Number of crawl pages to return in this response. Minimum 1, maximum 100.
cursor
integer
default:"0"
Zero-based index cursor. 0 starts at the first crawl page. Use the pagination.nextCursor value from the previous response to fetch the next slice.

Pagination behavior

limit controls the page size. If you omit it, the API returns up to 50 crawl pages. cursor is an index into the ordered crawl page list, not an opaque token.
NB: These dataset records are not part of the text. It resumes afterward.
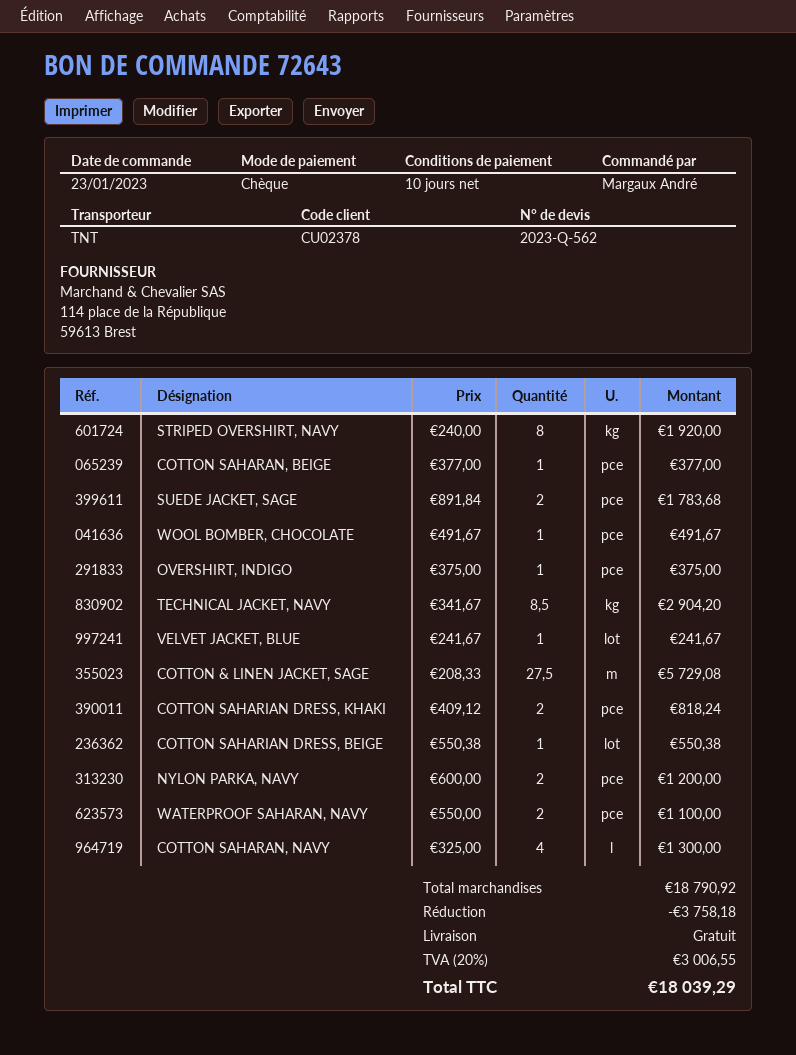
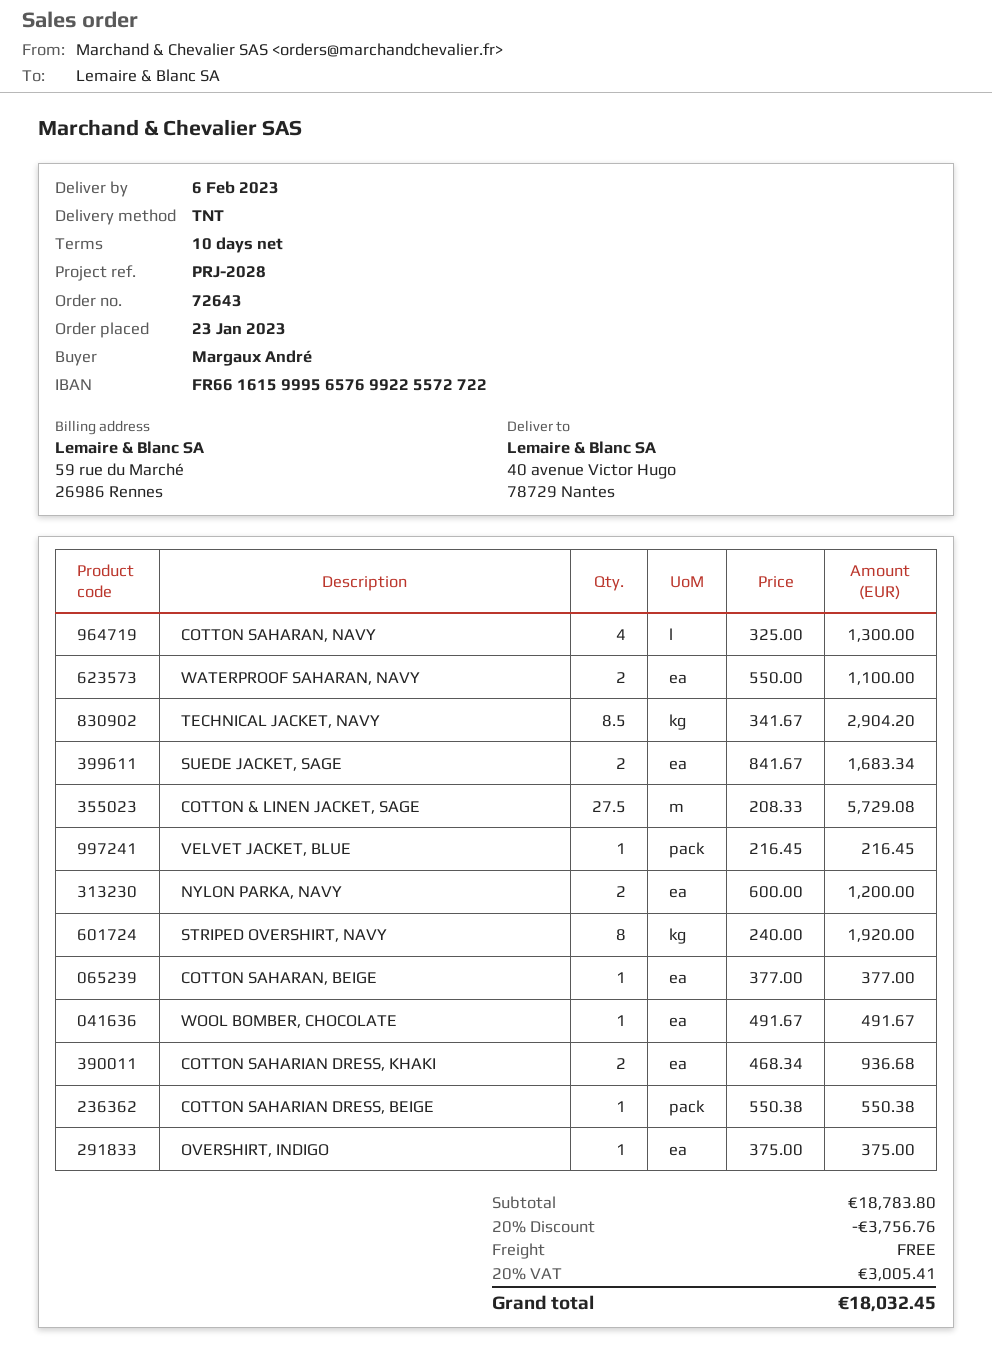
SUEDE JACKET, SAGE: 2 x 891.84 = 1783.68 -> 2 x 841.67 = 1683.34
VELVET JACKET, BLUE: 1 x 241.67 = 241.67 -> 1 x 216.45 = 216.45
COTTON SAHARIAN DRESS, KHAKI: 2 x 409.12 = 818.24 -> 2 x 468.34 = 936.68
subtotal: 18790.92 -> 18783.80
discount: 3758.18 -> 3756.76
tax: 20% = 3006.55 -> 20% = 3005.41
total: 18039.29 -> 18032.45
For example:
# First 50 crawl pages
curl -X GET "https://v2-api.scrapegraphai.com/api/crawl/:id/pages?limit=50&cursor=0" \
  -H "SGAI-APIKEY: $SGAI_API_KEY"

# If the response returns "nextCursor": "50", fetch the next 50
curl -X GET "https://v2-api.scrapegraphai.com/api/crawl/:id/pages?limit=50&cursor=50" \
  -H "SGAI-APIKEY: $SGAI_API_KEY"
When pagination.nextCursor is null, there are no more crawl pages to fetch.

Example request

curl -X GET "https://v2-api.scrapegraphai.com/api/crawl/79694e03-f2ea-43f2-93cc-7c6fc26f999a/pages?limit=50&cursor=0" \
  -H "SGAI-APIKEY: $SGAI_API_KEY"

Example response

{
  "data": [
    {
      "url": "https://example.com",
      "depth": 0,
      "title": "",
      "status": "completed",
      "parentUrl": null,
      "contentType": "text/html",
      "links": ["https://iana.org/domains/example"],
      "scrapeRefId": "83a911ed-c0bc-4a8c-ad62-8efeeb93f33a",
      "scrape": {
        "results": {
          "markdown": {
            "data": ["# Example Domain\n\nThis domain is for use in illustrative examples..."]
          }
        },
        "metadata": {
          "contentType": "text/html"
        }
      }
    }
  ],
  "pagination": {
    "limit": 50,
    "nextCursor": null
  }
}
FieldDescription
data[]Ordered crawl pages for this slice.
data[].scrapeRefIdUUID of the underlying Scrape request.
data[].scrapeResolved Scrape response for the page, when the page has a scrapeRefId and the result is available.
pagination.limitEcho of the requested page size.
pagination.nextCursorCursor for the next request, or null when there are no more pages.
scrape is resolved by default. There is no expand or populate query parameter. If you only need one page’s underlying Scrape request, you can also fetch data[].scrapeRefId with GET /api/history/:id.